Your instructions ▸ Search the records below for "(253, 1210) none". Return that line and all remaining lines exactly.

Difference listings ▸
○ ○ ○ ○

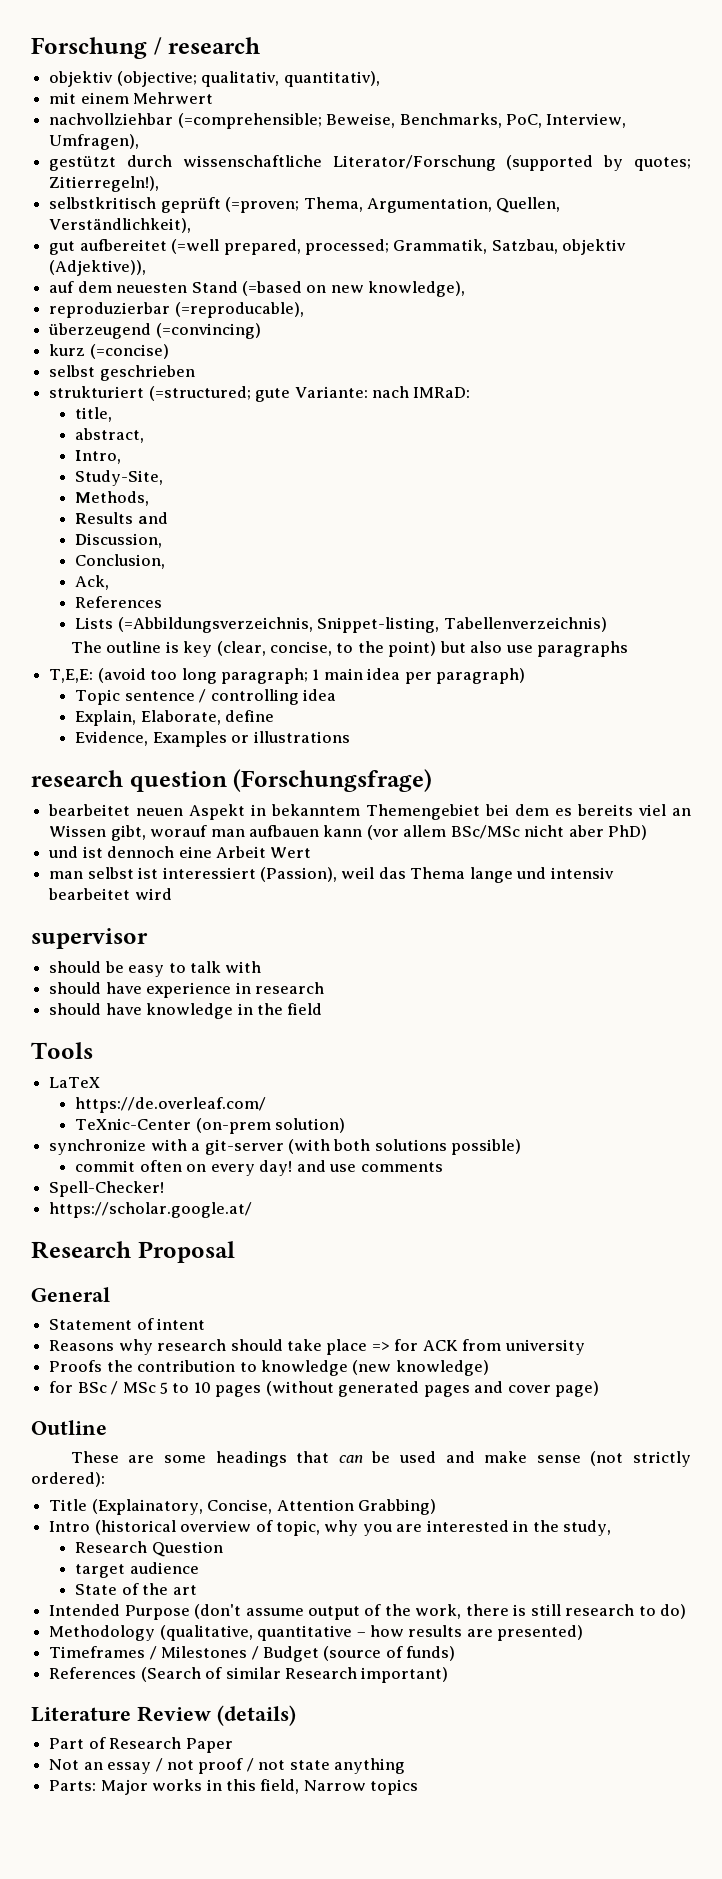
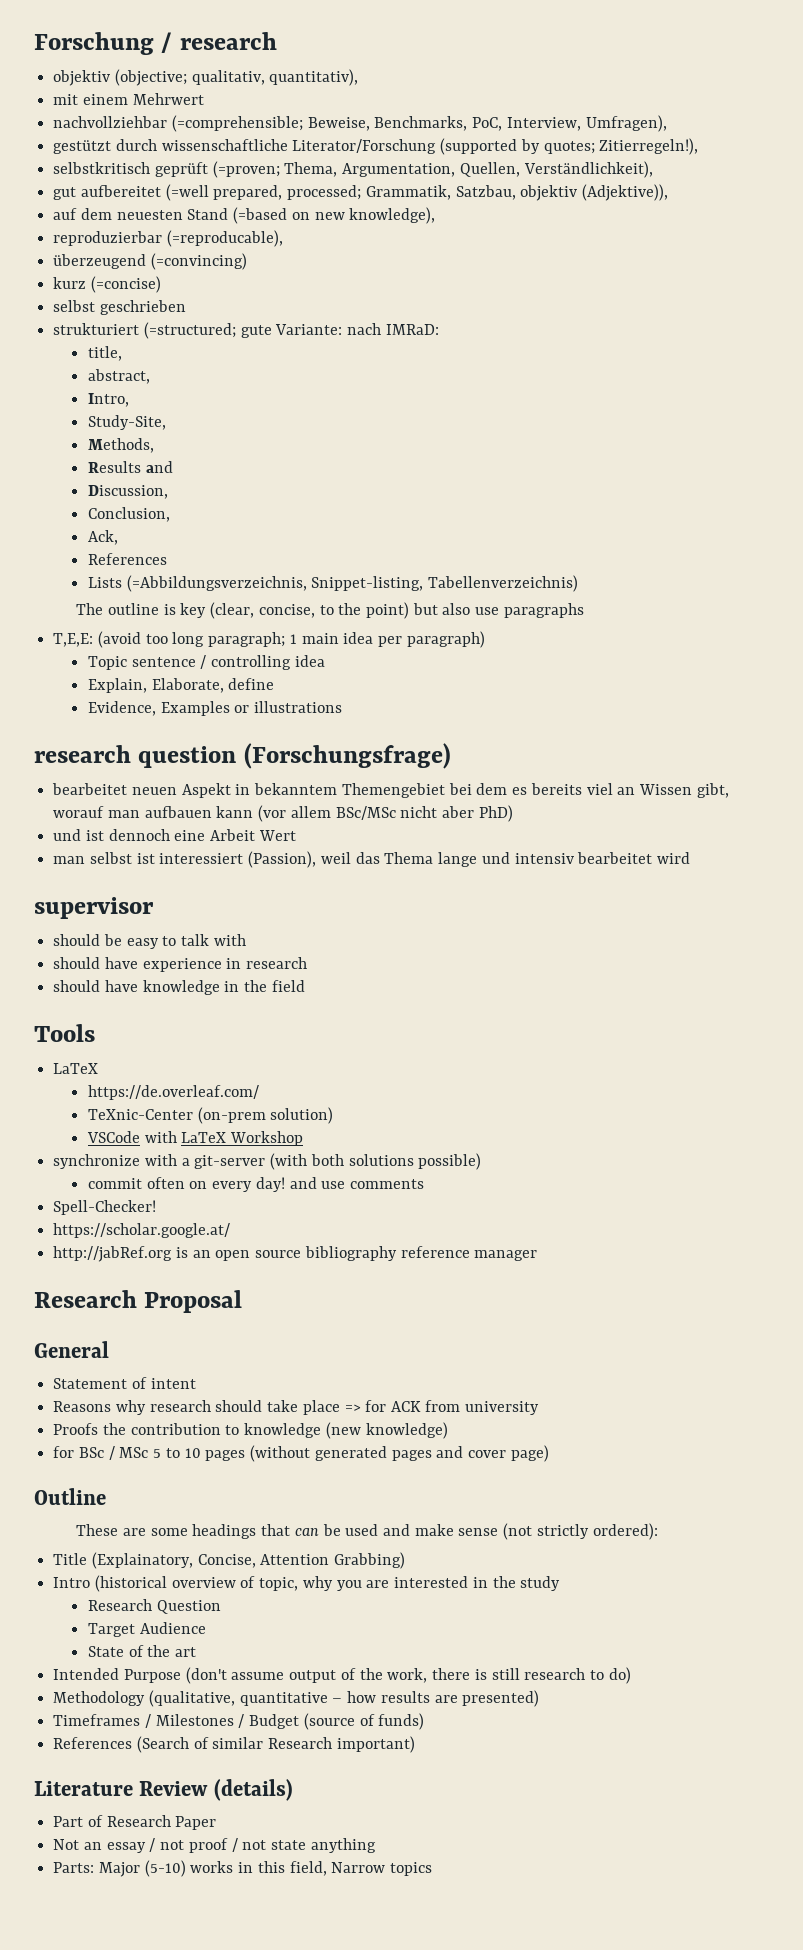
(346, 1125) none -> [86,1131,304,1146] // VSCode with LaTeX Workshop
(253, 1210) none -> [53,1246,538,1262] // http://jabRef.org is an open source bibliography reference manager
[563,1520,612,1536] study, -> [520,1576,561,1591] study
[75,1562,199,1578] target audience -> [87,1622,206,1637] Target Audience
(148, 1787) none -> [144,1860,186,1877] (5-10)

○ ○ ○ ○

Completed task ▸
(253, 1210) none -> [53,1246,538,1262] // http://jabRef.org is an open source bibliography reference manager
[563,1520,612,1536] study, -> [520,1576,561,1591] study
[75,1562,199,1578] target audience -> [87,1622,206,1637] Target Audience
(148, 1787) none -> [144,1860,186,1877] (5-10)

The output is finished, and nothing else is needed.